*** Opening The records ***
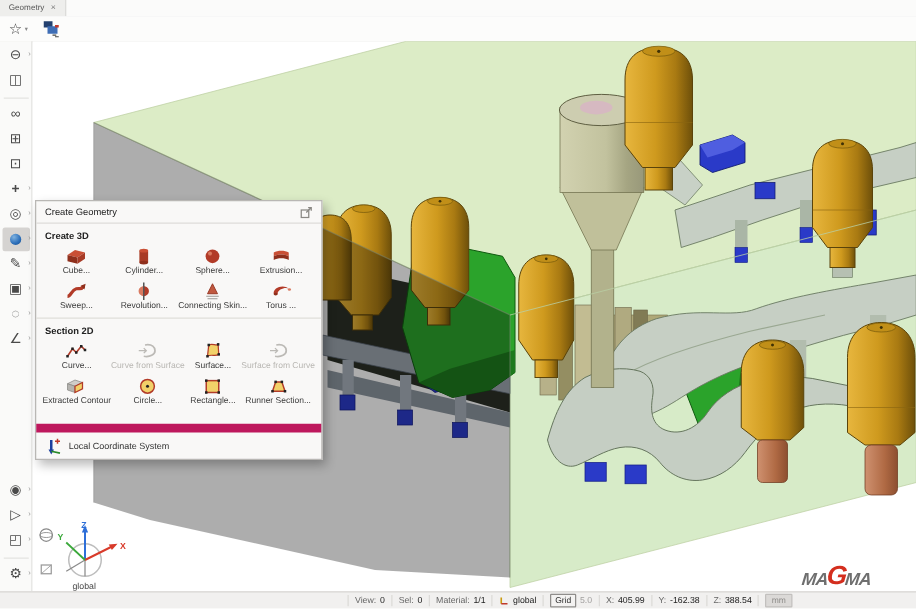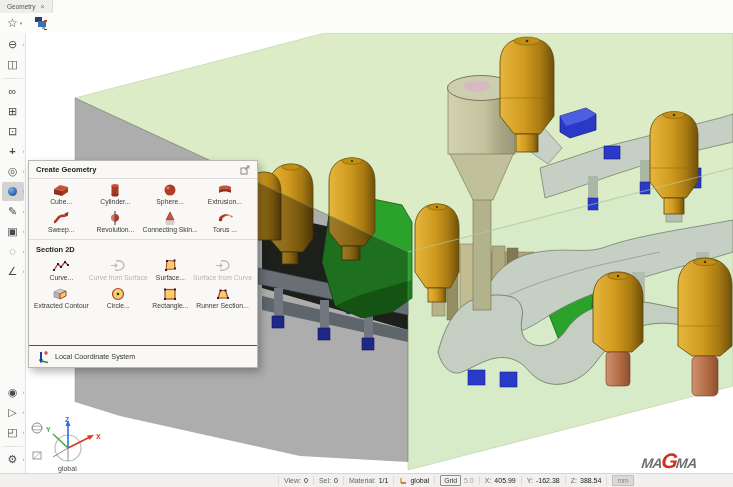--- a/index.html
+++ b/index.html
@@ -38,28 +38,28 @@
   
   .viewport{position:absolute;left:26px;top:33px;width:707px;height:440px;}
   .viewport svg{display:block;}
 
   
   .geo-panel{position:absolute;left:28px;top:160px;width:230px;height:208px;background:#f9f8f7;
              border:1px solid #b9b7b4;box-shadow:3px 4px 8px rgba(0,0,0,.28);z-index:6;
              display:flex;flex-direction:column;box-sizing:border-box;}
   .phead{height:17px;border-bottom:1px solid #dedcda;display:flex;align-items:center;
          padding:0 6px 0 7px;flex:none;}
-  .ptitle{font-size:7.5px;font-weight:bold;color:#222;flex:1;}
+  .ptitle{font-size:7.5px;font-weight:normal;color:#222;flex:1;}
   .psection-label{font-size:7.5px;font-weight:bold;color:#222;margin:5px 0 1px 7px;}
   .pgrid{display:grid;grid-template-columns:repeat(4,1fr);padding:0 5px;text-align:center;}
   .pitem{display:flex;flex-direction:column;align-items:center;padding:2px 0 1px;}
   .plabel{font-size:6.8px;color:#3b3b3b;white-space:nowrap;line-height:1.2;}
   .pitem.disabled .plabel{color:#b8b6b2;}
   .psep{border-top:1px solid #e0deda;margin-top:4px;}
-  .pfooter{margin-top:auto;border-top:1px solid #be185d;height:21px;display:flex;align-items:center;
+  .pfooter{margin-top:auto;border-top:7px solid #be185d;height:21px;display:flex;align-items:center;
            gap:5px;padding-left:8px;font-size:7.2px;color:#333;flex:none;}
 
   
   .statusbar{position:absolute;left:0;top:473px;width:733px;height:14px;background:#f1f0ef;
              border-top:1px solid #d8d6d4;box-sizing:border-box;}
   .status-items{position:absolute;left:278px;top:0;height:13px;display:flex;align-items:center;
                 font-size:7px;color:#666;}
   .sseg{display:flex;align-items:center;gap:3px;padding:0 5px;height:9px;border-left:1px solid #dcdad8;}
   .sseg:first-child{border-left:1px solid #dcdad8;}
   .sseg .val{color:#222;}
@@ -352,20 +352,21 @@
 
   <div class="geo-panel">
     <div class="phead">
       <span class="ptitle">Create Geometry</span>
       <svg width="11" height="10" viewBox="0 0 11 10">
         <rect x="1" y="3" width="6" height="6" fill="none" stroke="#8a8884" stroke-width="1"></rect>
         <path d="M5,5 L9,1 M6.5,1 H9 V3.5" fill="none" stroke="#8a8884" stroke-width="1"></path>
       </svg>
     </div>
 
+    <div class="psection-label">Create 3D</div>
     <div class="pgrid">
       <div class="pitem">
         <svg width="20" height="17" viewBox="0 0 20 17">
           <polygon points="3,8 9,4 17,6 11,10" fill="#c94f35"></polygon>
           <polygon points="3,8 11,10 11,15 3,13" fill="#8f2f1c"></polygon>
           <polygon points="11,10 17,6 17,11 11,15" fill="#a83b26"></polygon>
         </svg>
         <span class="plabel">Cube...</span>
       </div>
       <div class="pitem">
*** Closing The records ***
| Task to complete |
If a line in the entries above contains the word "color", copy it.

| Solution below |
-  .ptitle{font-size:7.5px;font-weight:bold;color:#222;flex:1;}
+  .ptitle{font-size:7.5px;font-weight:normal;color:#222;flex:1;}
   .psection-label{font-size:7.5px;font-weight:bold;color:#222;margin:5px 0 1px 7px;}
   .plabel{font-size:6.8px;color:#3b3b3b;white-space:nowrap;line-height:1.2;}
   .pitem.disabled .plabel{color:#b8b6b2;}
            gap:5px;padding-left:8px;font-size:7.2px;color:#333;flex:none;}
                 font-size:7px;color:#666;}
   .sseg .val{color:#222;}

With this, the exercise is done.